To prevent the axis titles from bumping into each other, we’ll set
wrap = 20
, where 20 is the number of characters at which to
wrap to the next line. When stats
has length greater than
1, the output is not longer a ggplot
object and can’t be
manipulated using ggplot2
syntax. This limits some of the
options we have to customize it, but the available options using
love.plot()
’s syntax are still useful. We’ll move the
legend to the top of the plot to save space using the
position
argument. We can give the plots different limits
by entering a named list into the limits
argument. We can
do the same for the thresholds
argument. Finally, by
setting var.order = "unadjusted"
, we ensure that the
variable order is the same in both plots (which it will be regardless)

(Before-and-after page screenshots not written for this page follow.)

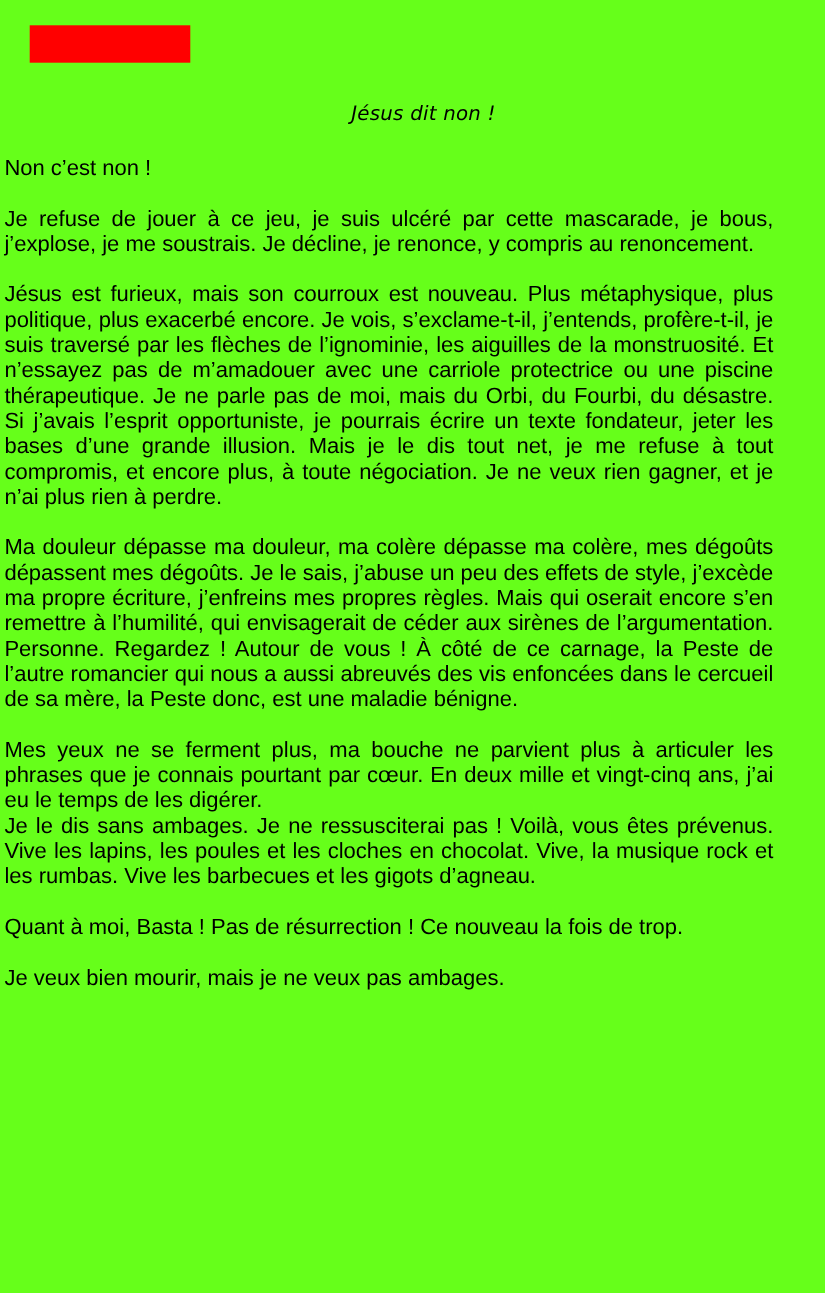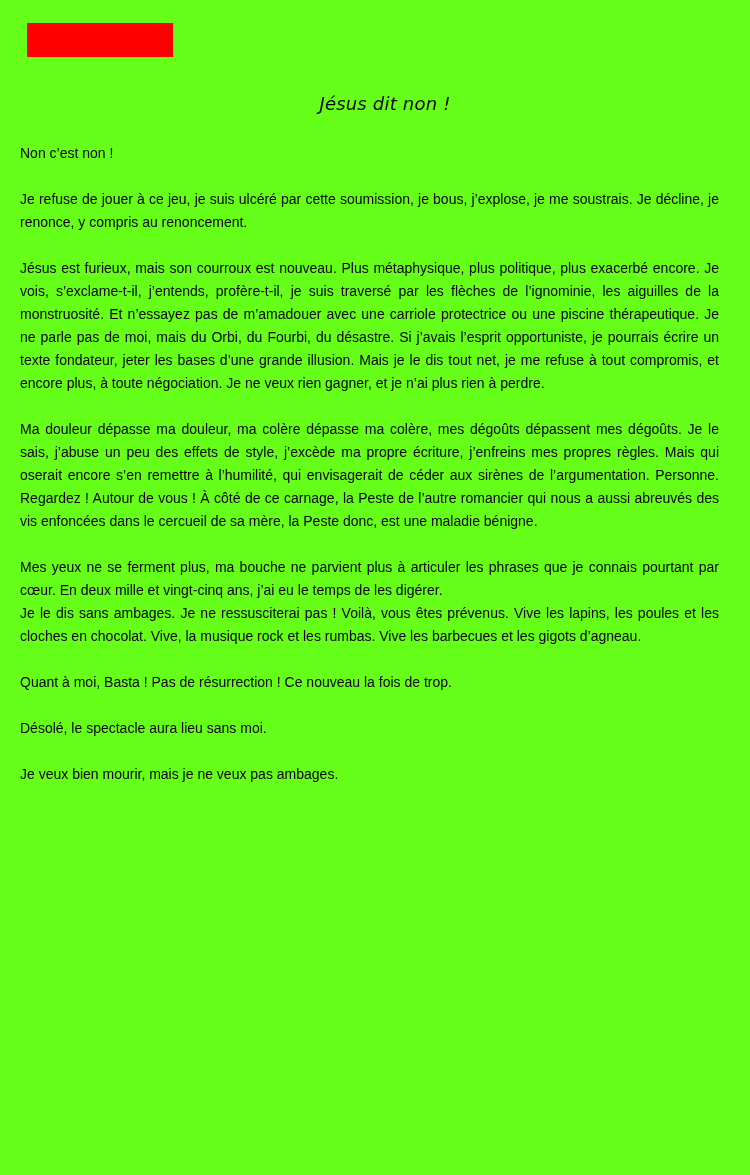"Non c’est non !" .content { font-size: 14px -> 20px; left: 20px -> 4px }
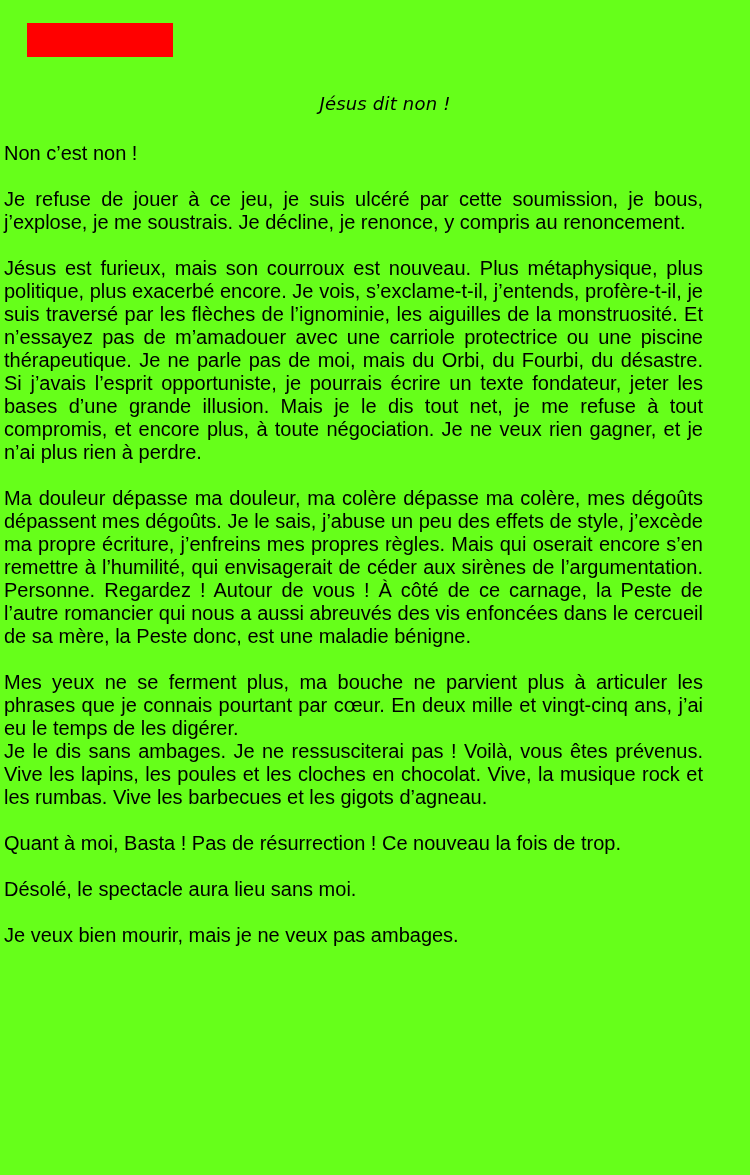"Je refuse de jouer à" p { text: soumission -> mascarade }
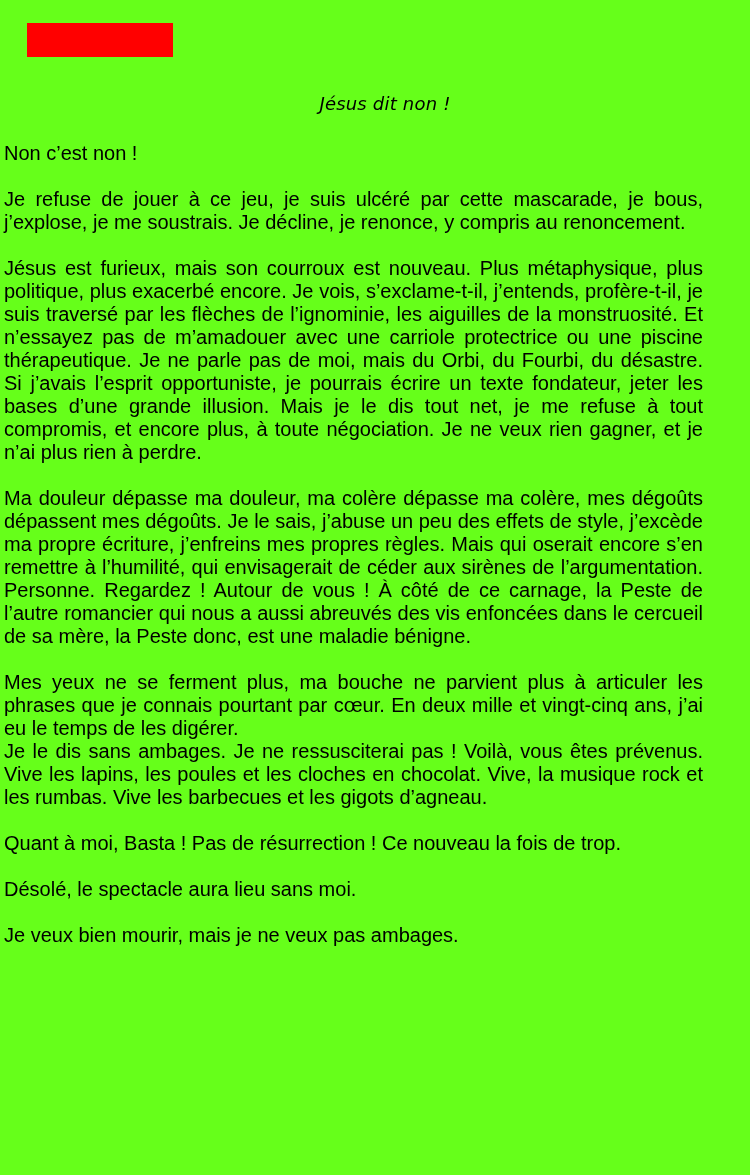"Désolé, le spectacle aura lieu" p { html: <p>Désolé, le spectacle aura lieu sans moi.</p> -> none }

and ordered by the first balance statistic (in this case, mean
differences).
love.plot(treat ~ age + educ + married + nodegree + race + re74 + re75,
data = lalonde, estimand = "ATE",
stats = c("mean.diffs", "ks.statistics"),
weights = list(w1 = get.w(w.out1),
w2 = get.w(w.out2)),
var.order = "unadjusted",
abs = TRUE,
line = FALSE,
thresholds = c(m = .1, ks = .05),
var.names = new.names,
colors = c("red", "blue", "darkgreen"),
shapes = c("triangle filled", "circle filled", "square filled"),
sample.names = c("Unweighted", "PS Weighted", "CBPS Weighted"),
limits = list(m = c(0, .82),
ks = c(0, .45)),
wrap = 20,
position = "top")
Below we recreate the plot in West et al.
(2014), which uses a simple theme and avoids color, which can be
important for publication. In addition, the plot has labels and puts the
legend in a different position. We can include those features by
including an argument to labels
and by supplying a
theme
object to themes
:
love.plot(w.out1, abs = FALSE,
stats = c("mean.diffs", "variance.ratios"),
drop.distance = TRUE,
var.names = new.names,
thresholds = c(v = 2),
limits = list(m = c(-.9, .9),
v = c(.3, 6)),
shapes = c("circle filled", "circle"),
position = "none",
labels = TRUE,
title = NULL,
wrap = 20,
themes = list(v = theme(legend.position = c(.75, 1.09),
legend.title = element_blank(),
legend.key.size = unit(.02, "npc"))))
When using love.plot
, you might see a warning that says
Standardized mean differences and raw mean differences are present in the same plot. Use the 'stars' argument to distinguish between them and appropriately label the x-axis.
.
We avoided this here by setting binary
to
"std"
so that only standardized mean differences are
produced when requesting stats = "mean.diffs"
. The
stars
argument adds an asterisk (or a character of your
choice) to the names of variables that either have standardized mean
difference or raw mean differences, whichever you choose. The idea is
that the asterisk will be explained in a caption below the plot,
indicating that the axis title doesn’t fully represent how that
variable’s mean difference is displayed. For example, you might make the
following plot:
love.plot(w.out1, binary = "raw",
stars = "raw",
drop.distance = TRUE,
var.names = new.names)
By setting stars = "raw"
, asterisks appear next to the
variables for which the raw difference in means (i.e., proportions) is
displayed, contradicting the axis title. In the figure’s caption, you
might write
* indicates variables for which the displayed value is the raw (unstandardized) difference in means.
This ensures readers can fully and accurately interpret the plot. My suggestion is to display standardized mean differences for all variables as well as KS statistics. The KS statistic for a binary variable is the raw difference in proportion, so that information is not lost.